## Task requirements
Each line from the one containing "Woman's low ankle boot with zipper in black" through the last line of the entries below is to be transcribed exactly. Nothing else belongs in the reply.

## Material for the task
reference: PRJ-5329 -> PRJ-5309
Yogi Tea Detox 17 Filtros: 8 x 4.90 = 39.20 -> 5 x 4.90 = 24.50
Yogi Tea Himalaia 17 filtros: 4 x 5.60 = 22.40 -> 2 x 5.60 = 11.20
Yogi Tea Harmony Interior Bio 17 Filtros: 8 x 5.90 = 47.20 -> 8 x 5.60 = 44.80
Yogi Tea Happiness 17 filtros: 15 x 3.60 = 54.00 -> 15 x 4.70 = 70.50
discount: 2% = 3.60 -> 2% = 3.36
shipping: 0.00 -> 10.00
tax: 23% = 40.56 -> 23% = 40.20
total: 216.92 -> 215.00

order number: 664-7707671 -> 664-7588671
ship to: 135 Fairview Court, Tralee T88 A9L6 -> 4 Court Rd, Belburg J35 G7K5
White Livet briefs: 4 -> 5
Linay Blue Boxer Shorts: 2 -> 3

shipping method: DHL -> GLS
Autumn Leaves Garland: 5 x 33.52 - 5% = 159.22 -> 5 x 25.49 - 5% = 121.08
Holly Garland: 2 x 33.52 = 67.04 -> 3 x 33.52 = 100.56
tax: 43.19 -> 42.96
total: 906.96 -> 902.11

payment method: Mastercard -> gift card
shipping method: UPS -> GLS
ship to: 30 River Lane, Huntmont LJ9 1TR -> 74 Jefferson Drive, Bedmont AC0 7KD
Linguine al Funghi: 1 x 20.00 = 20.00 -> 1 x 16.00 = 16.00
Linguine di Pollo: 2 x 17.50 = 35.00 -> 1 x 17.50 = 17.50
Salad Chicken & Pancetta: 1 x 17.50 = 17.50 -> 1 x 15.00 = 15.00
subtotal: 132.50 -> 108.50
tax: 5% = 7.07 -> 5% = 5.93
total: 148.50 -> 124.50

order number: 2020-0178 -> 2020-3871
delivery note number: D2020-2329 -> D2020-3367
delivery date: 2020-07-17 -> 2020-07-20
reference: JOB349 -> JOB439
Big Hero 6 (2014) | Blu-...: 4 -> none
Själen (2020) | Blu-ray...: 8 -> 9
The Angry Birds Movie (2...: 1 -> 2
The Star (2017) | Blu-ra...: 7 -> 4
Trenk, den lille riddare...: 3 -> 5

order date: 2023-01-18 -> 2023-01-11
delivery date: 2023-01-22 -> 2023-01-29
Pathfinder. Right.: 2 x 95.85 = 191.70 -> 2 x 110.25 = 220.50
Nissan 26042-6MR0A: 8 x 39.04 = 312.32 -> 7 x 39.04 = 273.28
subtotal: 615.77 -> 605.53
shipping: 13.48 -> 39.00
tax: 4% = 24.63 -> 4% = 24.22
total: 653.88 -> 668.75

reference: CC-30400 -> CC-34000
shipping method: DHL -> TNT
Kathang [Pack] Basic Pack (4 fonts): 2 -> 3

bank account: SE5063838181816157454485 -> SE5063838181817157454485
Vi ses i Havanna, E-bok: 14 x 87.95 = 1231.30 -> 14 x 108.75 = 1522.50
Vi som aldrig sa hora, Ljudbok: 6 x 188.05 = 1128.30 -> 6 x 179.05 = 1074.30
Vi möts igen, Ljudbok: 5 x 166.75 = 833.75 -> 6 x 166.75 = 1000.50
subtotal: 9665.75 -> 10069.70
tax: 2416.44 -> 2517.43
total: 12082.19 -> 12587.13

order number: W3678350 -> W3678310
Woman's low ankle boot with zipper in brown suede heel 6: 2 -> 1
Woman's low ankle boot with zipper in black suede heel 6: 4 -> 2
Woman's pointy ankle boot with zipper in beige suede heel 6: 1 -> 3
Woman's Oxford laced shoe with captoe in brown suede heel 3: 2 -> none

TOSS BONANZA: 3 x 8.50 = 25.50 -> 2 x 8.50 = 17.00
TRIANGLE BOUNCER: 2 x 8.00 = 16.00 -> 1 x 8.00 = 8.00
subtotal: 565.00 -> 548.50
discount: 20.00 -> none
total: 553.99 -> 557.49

## Answer below
Woman's low ankle boot with zipper in black suede heel 6: 4 -> 2
Woman's pointy ankle boot with zipper in beige suede heel 6: 1 -> 3
Woman's Oxford laced shoe with captoe in brown suede heel 3: 2 -> none

TOSS BONANZA: 3 x 8.50 = 25.50 -> 2 x 8.50 = 17.00
TRIANGLE BOUNCER: 2 x 8.00 = 16.00 -> 1 x 8.00 = 8.00
subtotal: 565.00 -> 548.50
discount: 20.00 -> none
total: 553.99 -> 557.49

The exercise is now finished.